Wanchain 3.0 — Bridging Bitcoin to Ethereum and ERC20s
The recent Wanchain 3.0 launch means Wanchain now connects Bitcoin, Ethereum, and several ERC20 tokens. This launch is of major significance to leaders of Ethereum-based projects, as well as any project that requires interoperability. Upon launch of Wanchain 3.0, any dApp, protocol, DEX, or other project built on Ethereum can now break down the wall between their network and the community of Bitcoin users. For example, decentralized exchanges will now be able to offer Bitcoin trading pairs. New pairs on decentralized exchanges in the Wanchain-wrapped BTC token will allow for drastic increases in trades and liquidity for the space at large. Other use cases for this cross-chain capability could include cross-chain crypto loans, bringing Bitcoin to any application currently limited to Ethereum, or a cross-chain payment applications. The opportunities cross-chain with Bitcoin, Ethereum, and ERC20s like LRC or DAI will bring for Wanchain and the industry are quite exciting.

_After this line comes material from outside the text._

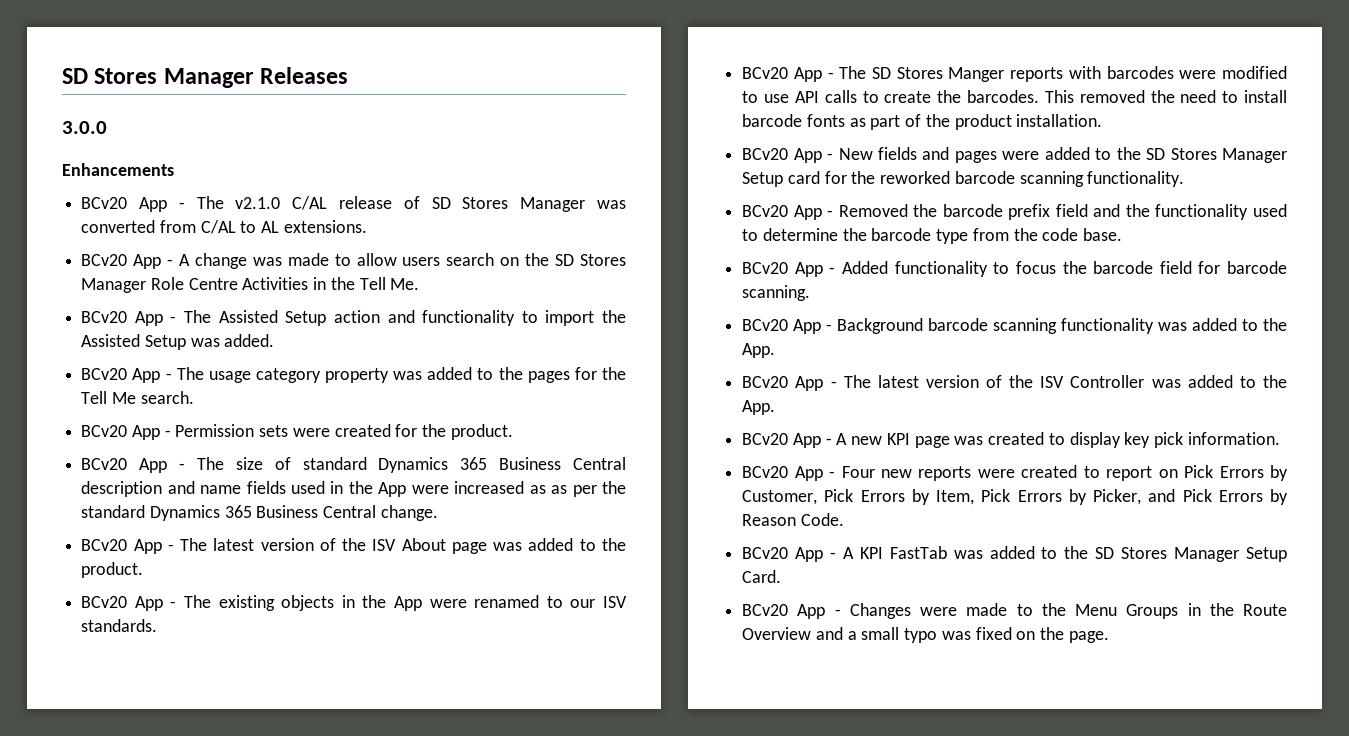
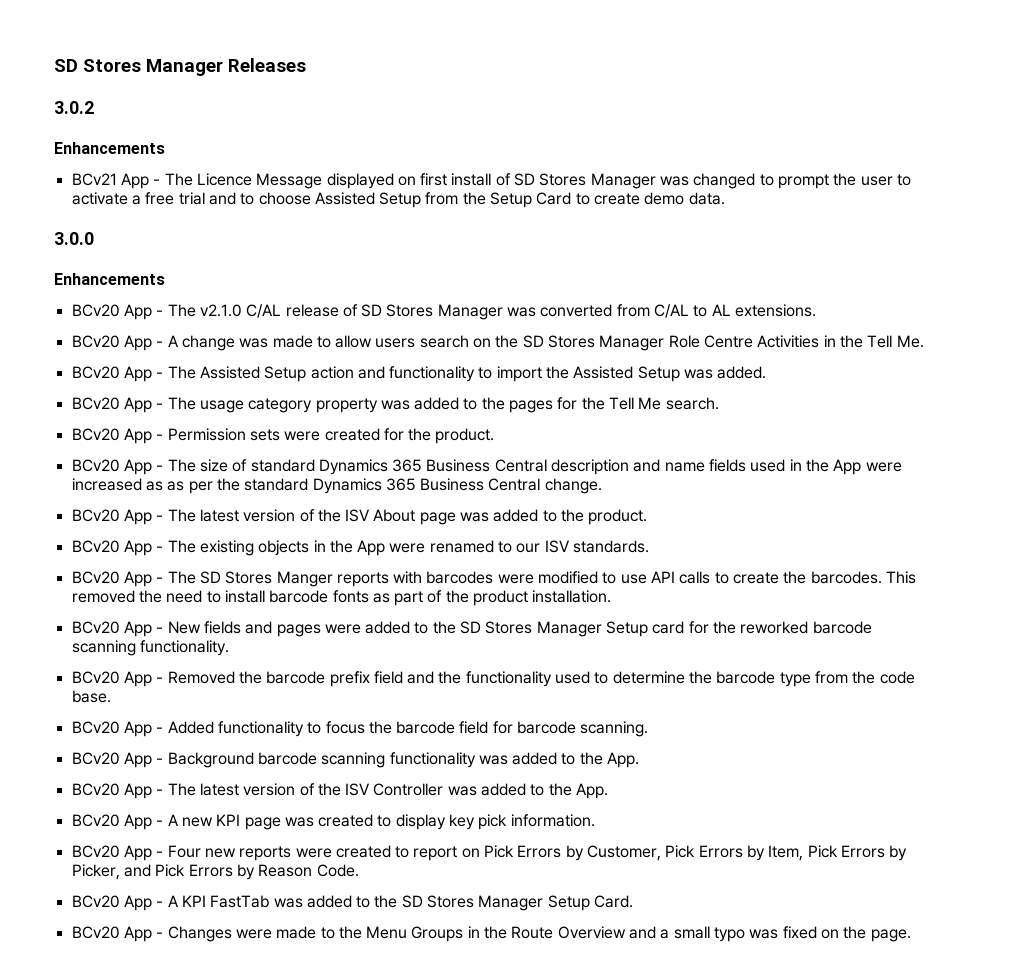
(349, 75) none -> [54,101,94,114] [54,142,165,154] [71,173,912,189] [71,192,725,208] // 3.0.2 // Enhancements // BCv21 App - The Licence Message displayed on first install of SD Stores Manager was changed to prompt the user to activate a free trial and to choose Assisted Setup from the Setup Card to create demo data.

Wanchain is a blockchain platform that enables decentralized transfer of value between blockchains. The Wanchain infrastructure enables the creation of distributed financial applications for individuals and organizations. Wanchain currently enables cross-chain transactions with Ethereum, and today’s product launch will enable the same functionalities with Bitcoin. Going forward, we will continue to bridge blockchains and bring cross-chain finance functionality to companies in the industry. Wanchain has employees globally with offices in Beijing (China), Austin (USA), and London (UK).